List every line below containing "Multi".

===== Study material

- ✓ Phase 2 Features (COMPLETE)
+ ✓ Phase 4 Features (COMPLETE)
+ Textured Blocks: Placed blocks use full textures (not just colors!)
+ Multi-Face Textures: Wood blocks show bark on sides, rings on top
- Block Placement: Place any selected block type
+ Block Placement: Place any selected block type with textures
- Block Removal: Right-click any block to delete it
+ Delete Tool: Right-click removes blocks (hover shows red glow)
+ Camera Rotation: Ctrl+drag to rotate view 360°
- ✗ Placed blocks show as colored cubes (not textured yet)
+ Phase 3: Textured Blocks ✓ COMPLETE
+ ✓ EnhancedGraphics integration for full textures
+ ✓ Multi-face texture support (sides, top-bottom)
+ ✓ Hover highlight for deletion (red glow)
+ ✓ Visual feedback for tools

==========

→ Written answer
+ Multi-Face Textures: Wood blocks show bark on sides, rings on top
+ ✓ Multi-face texture support (sides, top-bottom)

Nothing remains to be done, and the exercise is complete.